V&A Café, Victoria & Albert Museum, South Kensington, London SW7

Interior design and lighting concept by Muma, lighting realised by lighting consultant Peter Fordham of DHA Design

The V&A Café encompasses a series of rooms, several of which are of historic importance (including one designed by William Morris and another by James Gamble), along with a more contemporary space leading on to the museum’s new garden.

The more contemporary Garden Room has a lot of natural light at the edges and here Muma has used mirrors to balance the space and reflect light into the room. In the centre of the space, which is much darker, the consultancy has installed seven translucent vinyl lightboxes that run the full width of the café, acting both as a light source and navigation tool. ‘It’s a complex space to understand,’ says Muma director Stuart McKnight. ‘The lightboxes give a visual cue as to the extent of the space – almost like a runway.’

The lightboxes can be ‘fine tuned’ to meet the varied lighting needs and in the evening, when the cathode lighting is too cold, they turn a golden colour, acting as a warm focal point at the heart of the café, drawing visitors in. ‘It lifts the glamour of the space. In the evening it becomes warmer and more exciting,’ says McKnight.

Above the food service area, warm halogen pendant lights have been used to ‘lift the exuberant and colourful fresh food to another level’, he adds.

Two of the historic rooms had listed lighting features, but the Gamble Room, which did not have original lights, has seen some of the biggest lighting intervention. Previously, small glass globes gave off a cold, flat diffuse light. ‘The effect on the room was uninspiring with none of the reflective qualities of the glazed and gilded surfaces being celebrated,’ says McKnight.

Despite the room’s traditional interiors, the group’s concepts were for lighting that had a ‘distinctly modern, almost ethereal quality, sparkling and dissolving’, says McKnight. DHA Design sourced Enzo Catellani designed Fil de Fer chandeliers – 2m diameter aluminium wire spheres, each with 90 Halogen lights, which bear a remarkable resemblance to the original concept. ‘They reinforce the extraordinary glamour of the historic interior, without undermining the distinction between modern and original,’ says McKnight.

L’Atelier Robuchon, 13-15 West Street, London WC2

Interior design by Pierre Yves Rochon and lighting design by Isometrix


Refurbished at a reported cost of £5m, L’Atelier Robuchon is spread over three floors, with a bar and dining space on the ground floor, a first floor dining room called La Cuisine and a private second floor suite.

According to Isometrix senior designer Filip Vermeiren, the key element of the ground floor design is the kitchen – an all-black, open-plan space – and lighting focuses on highlighting ‘the process of cooking and the display of food’.

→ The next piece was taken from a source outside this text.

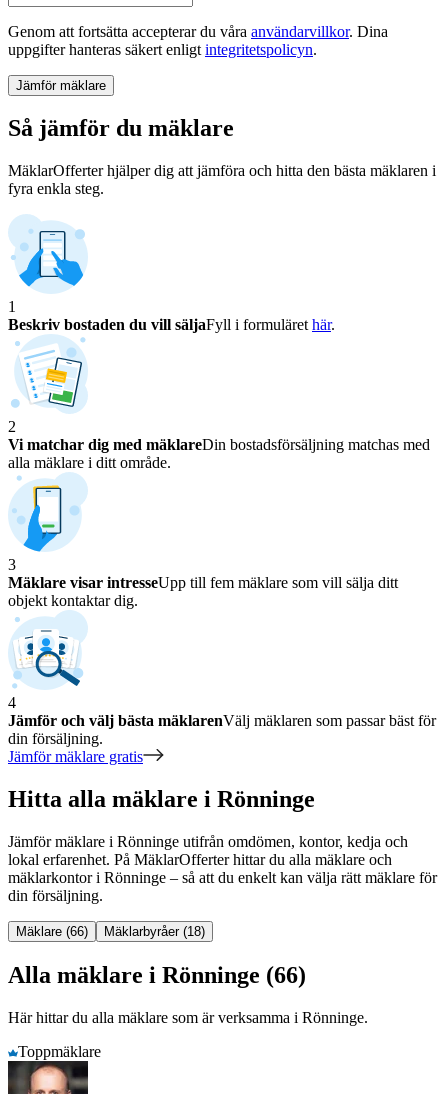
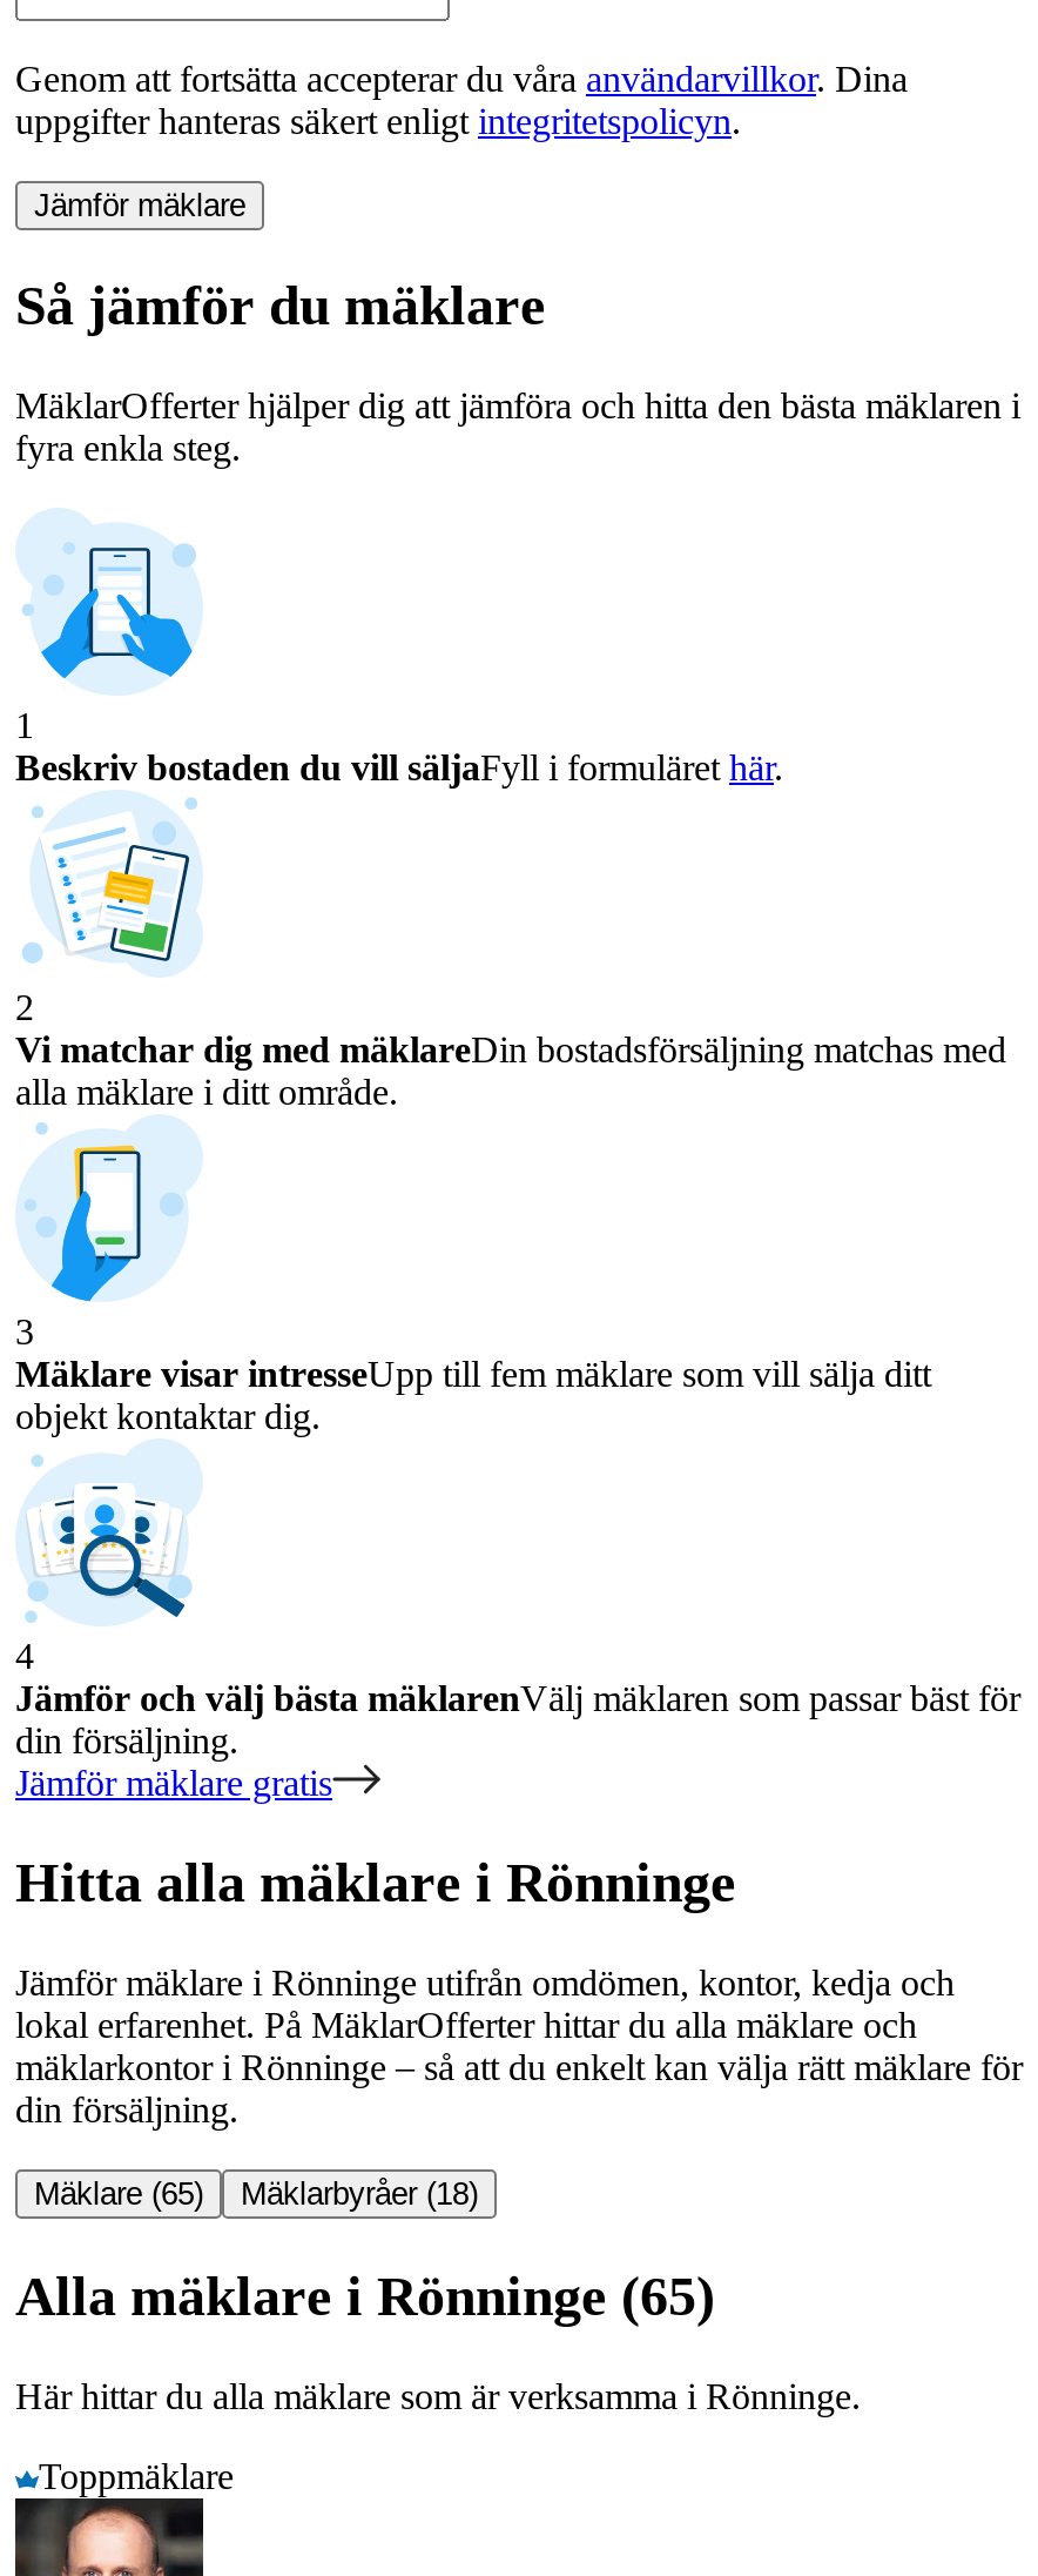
[16,924,205,939] Mäklare (66) Mäklarbyråer (18) -> [34,2177,478,2212] Mäklare (65) Mäklarbyråer (18)
[8,962,306,988] Alla mäklare i Rönninge (66) -> [15,2266,715,2327] Alla mäklare i Rönninge (65)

‘There’s been a trend for some time to create more dramatic light in restaurants, rather than lighting the whole room evenly,’ says Vermeiren. ‘We wanted to create an ambience that didn’t detract from the theatre of cooking.’

As far as possible, light fittings have been integrated into furniture. Around the bar, for example, it is recessed, almost hidden. ‘The source of the light can’t be seen and the indirect, reflected light gives a nice ambience and an intimate atmosphere,’ says Vermeiren.

With the exception of the LED lights that illuminate carefully chosen displays of food and vibrant cast-iron pots, all other lighting is warm, gentle and low voltage.

Upstairs La Cuisine is brighter and lighter, with low voltage down lighting and glass pendants above the tables. ‘There’s less contrast and more ambient light,’ says Vermeiren. ‘The idea is to replicate the sense of being in a kitchen, so lighting is more straightforward, less hidden.’